** Opening Data for processing block **

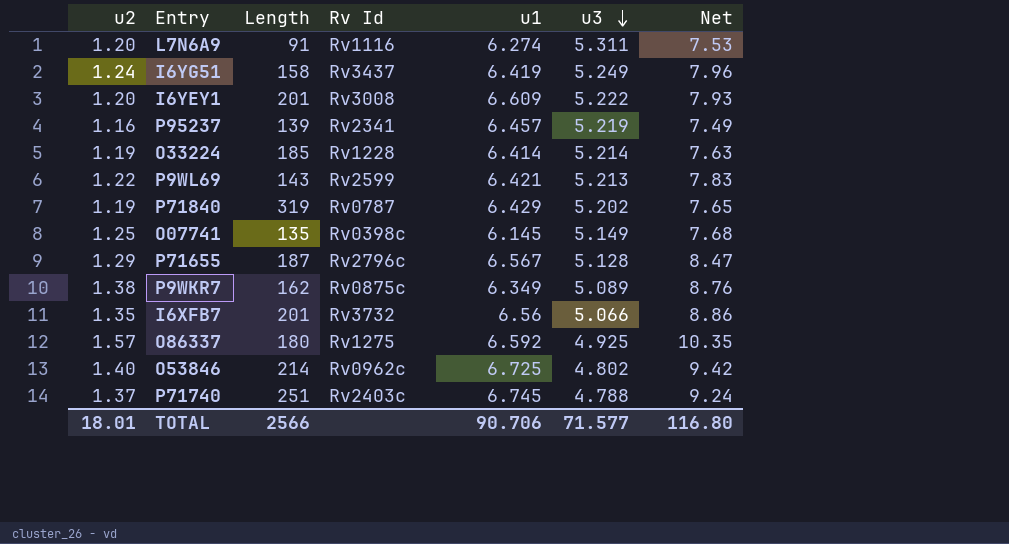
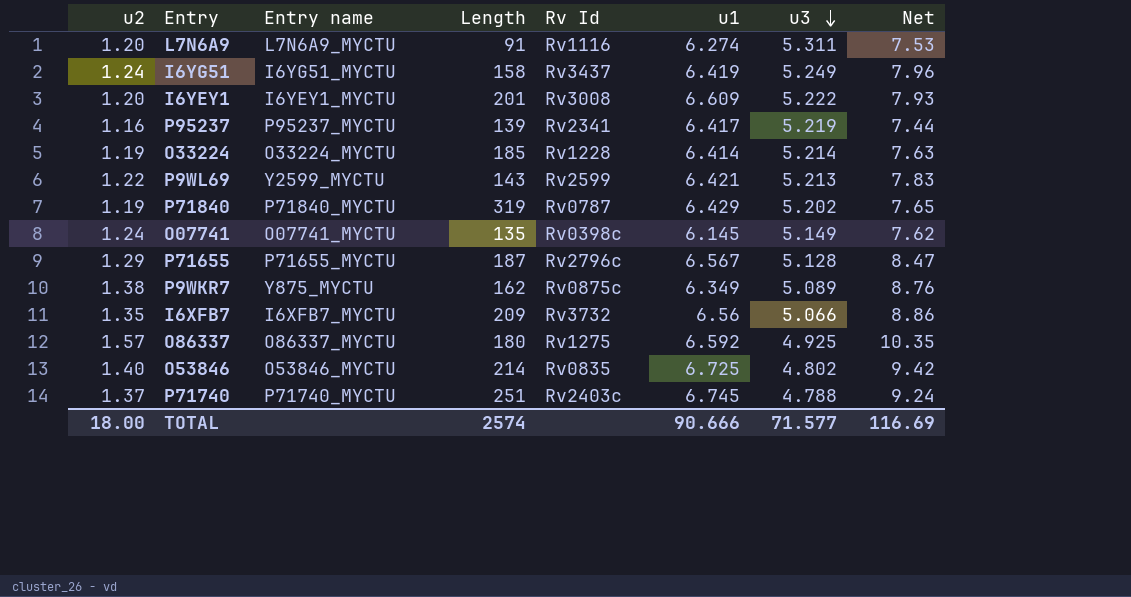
column Entry name | position: none -> 3
P95237 | u1: 6.457 -> 6.417
P95237 | Net: 7.49 -> 7.44
O07741 | u2: 1.25 -> 1.24
O07741 | Net: 7.68 -> 7.62
I6XFB7 | Length: 201 -> 209
O53846 | Rv Id: Rv0962c -> Rv0835
TOTAL | u2: 18.01 -> 18.00
TOTAL | Length: 2566 -> 2574
TOTAL | u1: 90.706 -> 90.666
TOTAL | Net: 116.80 -> 116.69

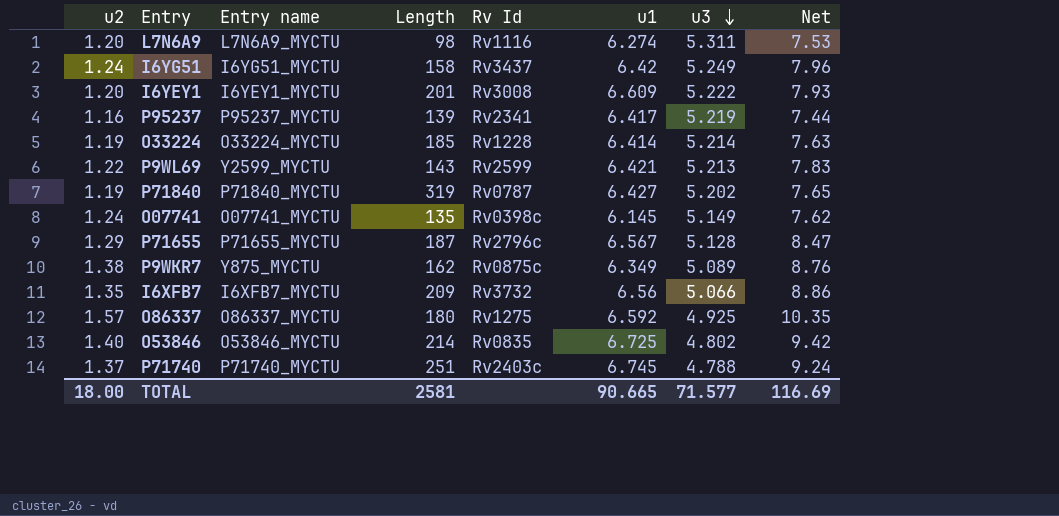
L7N6A9 | Length: 91 -> 98
I6YG51 | u1: 6.419 -> 6.42
P71840 | u1: 6.429 -> 6.427
TOTAL | Length: 2574 -> 2581
TOTAL | u1: 90.666 -> 90.665

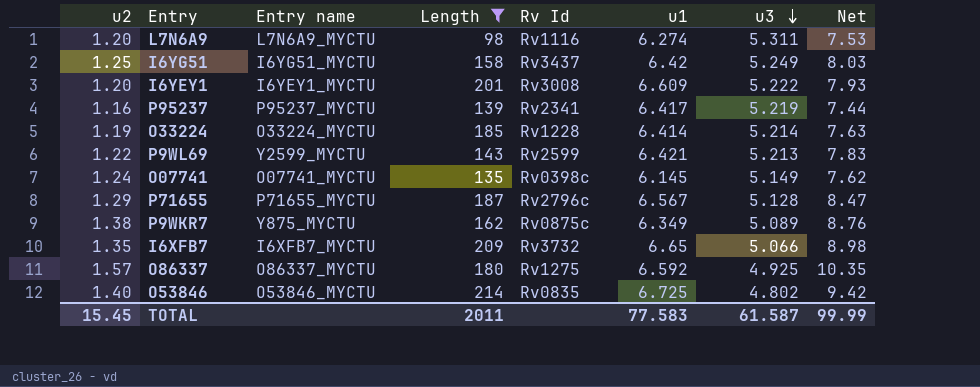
filter: none -> Length <= 214
I6YG51 | u2: 1.24 -> 1.25
I6YG51 | Net: 7.96 -> 8.03
I6XFB7 | u1: 6.56 -> 6.65
I6XFB7 | Net: 8.86 -> 8.98
TOTAL | u2: 18.00 -> 15.45
TOTAL | Length: 2581 -> 2011
TOTAL | u1: 90.665 -> 77.583
TOTAL | u3: 71.577 -> 61.587
TOTAL | Net: 116.69 -> 99.99

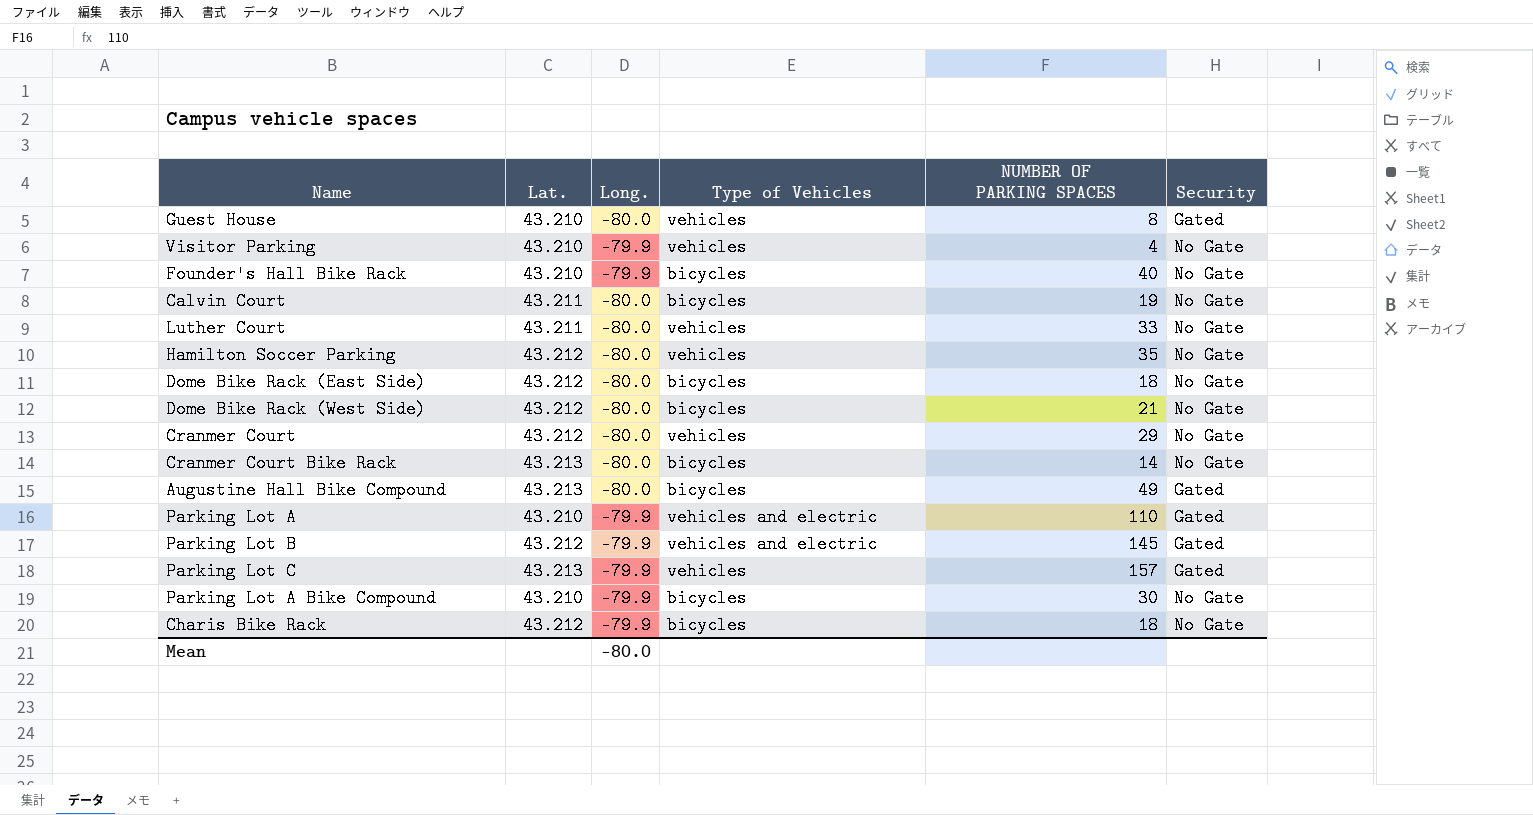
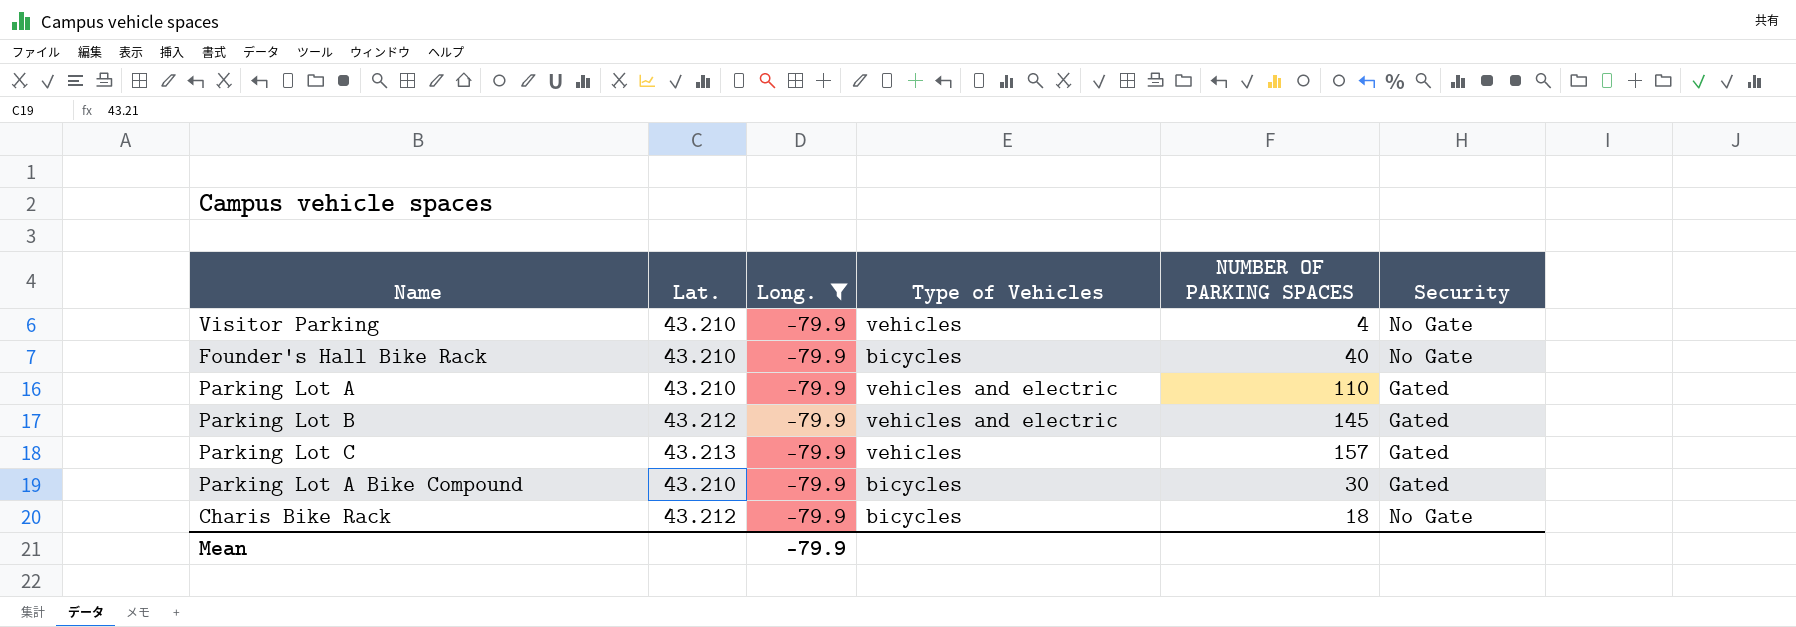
filter: none -> Long. = -79.9
Parking Lot A Bike Compound | Security: No Gate -> Gated
Mean | Long.: -80.0 -> -79.9

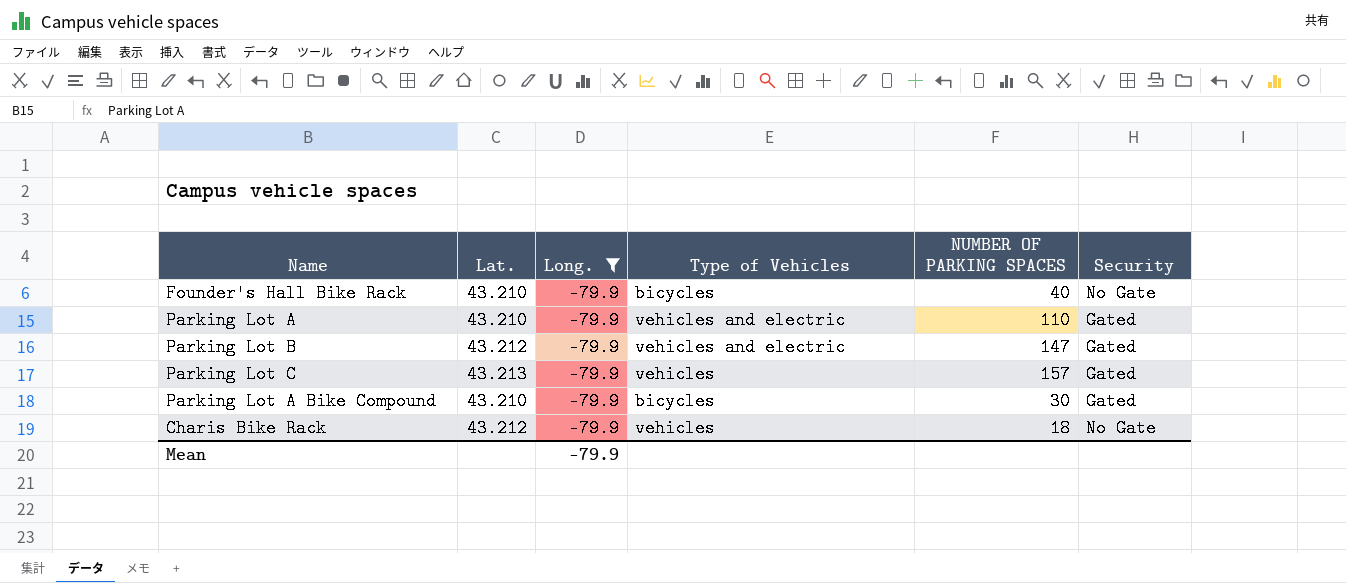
row Visitor Parking: 43.210 | -79.9 | vehicles | 4 | No Gate -> none
Parking Lot B | NUMBER OF PARKING SPACES: 145 -> 147
Charis Bike Rack | Type of Vehicles: bicycles -> vehicles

** Closing Data for processing block **

### Work to complete
Among the entries above, take the line with "TOTAL | u2: 18.01 -> 18.00", the line with "I6YG51 | u2: 1.24 -> 1.25", and all the lines between them, and restate them word for word without pictures.

### Answer to this exercise
TOTAL | u2: 18.01 -> 18.00
TOTAL | Length: 2566 -> 2574
TOTAL | u1: 90.706 -> 90.666
TOTAL | Net: 116.80 -> 116.69

L7N6A9 | Length: 91 -> 98
I6YG51 | u1: 6.419 -> 6.42
P71840 | u1: 6.429 -> 6.427
TOTAL | Length: 2574 -> 2581
TOTAL | u1: 90.666 -> 90.665

filter: none -> Length <= 214
I6YG51 | u2: 1.24 -> 1.25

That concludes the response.